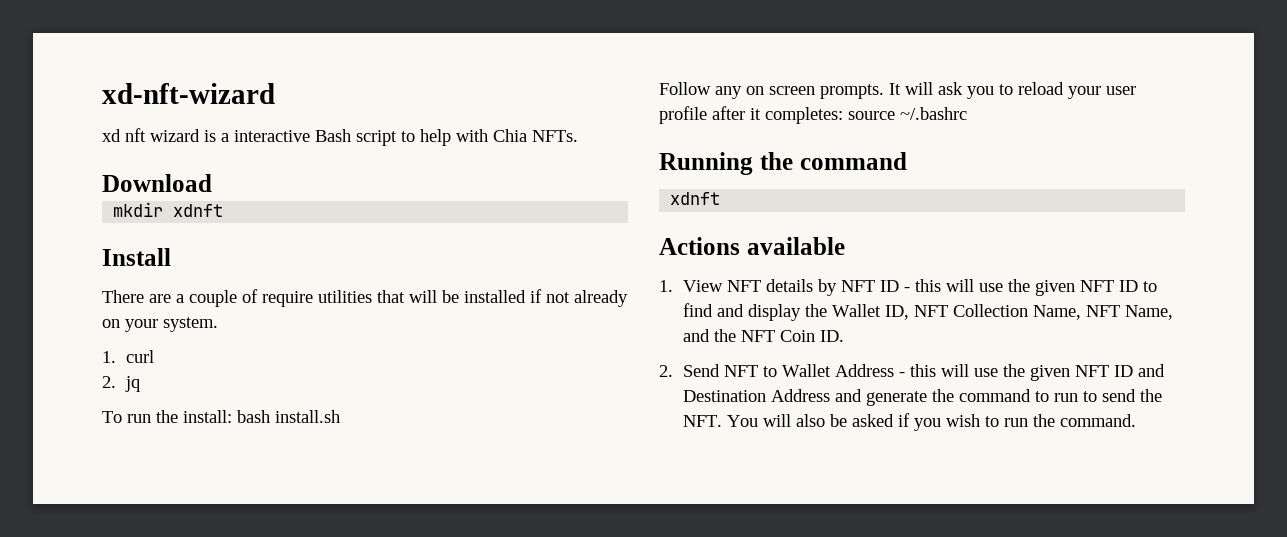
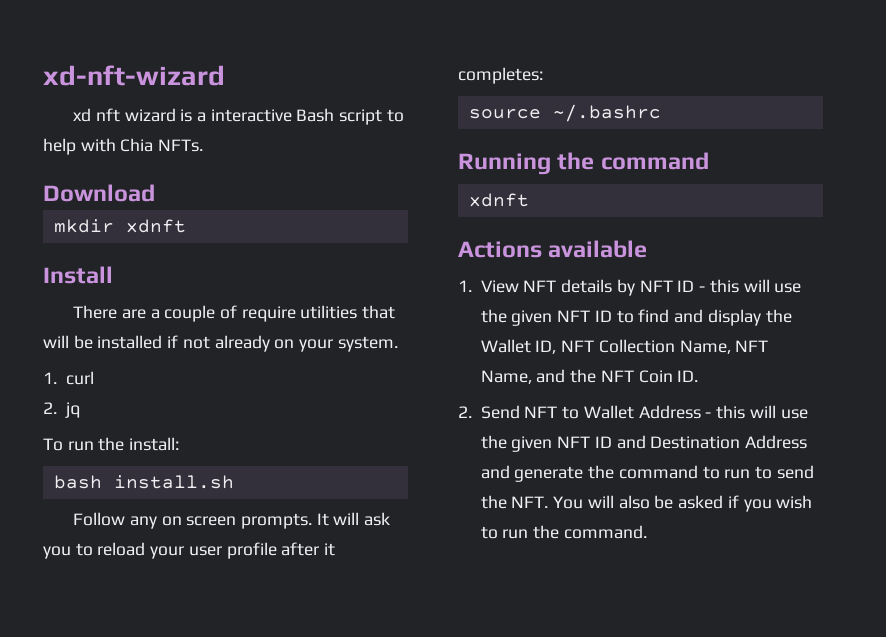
- To run the install: bash install.sh
+ To run the install:
+ bash install.sh
- It will ask you to reload your user profile after it completes: source ~/.bashrc
+ It will ask you to reload your user profile after it completes:
+ source ~/.bashrc

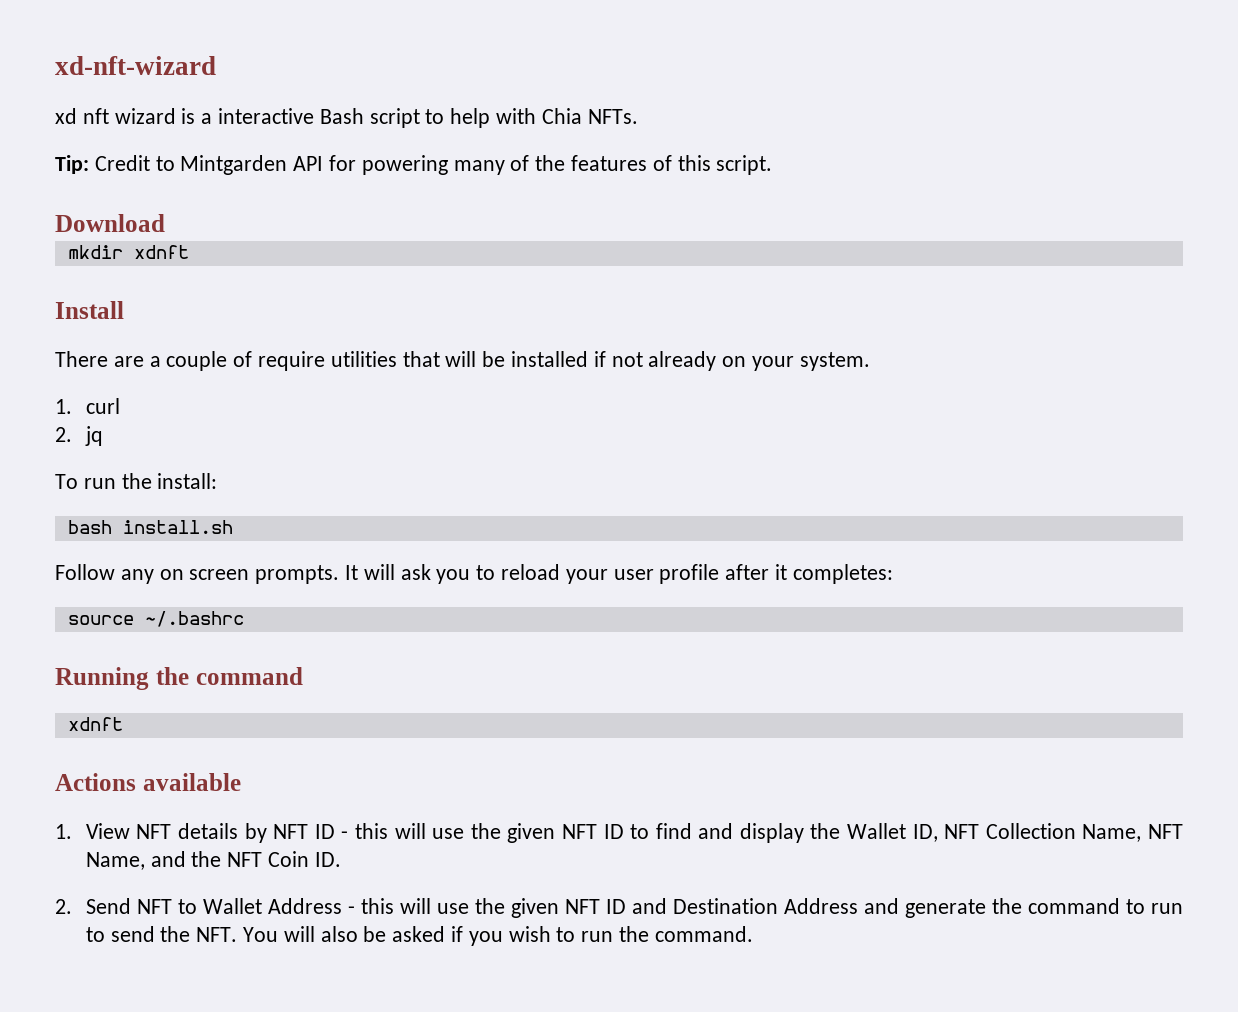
+ Tip: Credit to Mintgarden API for powering many of the features of this script.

====

Your instructions: Every line of the listing above is to be retyped exactly, but the pictures are to be dropped.

Written response:
- To run the install: bash install.sh
+ To run the install:
+ bash install.sh
- It will ask you to reload your user profile after it completes: source ~/.bashrc
+ It will ask you to reload your user profile after it completes:
+ source ~/.bashrc

+ Tip: Credit to Mintgarden API for powering many of the features of this script.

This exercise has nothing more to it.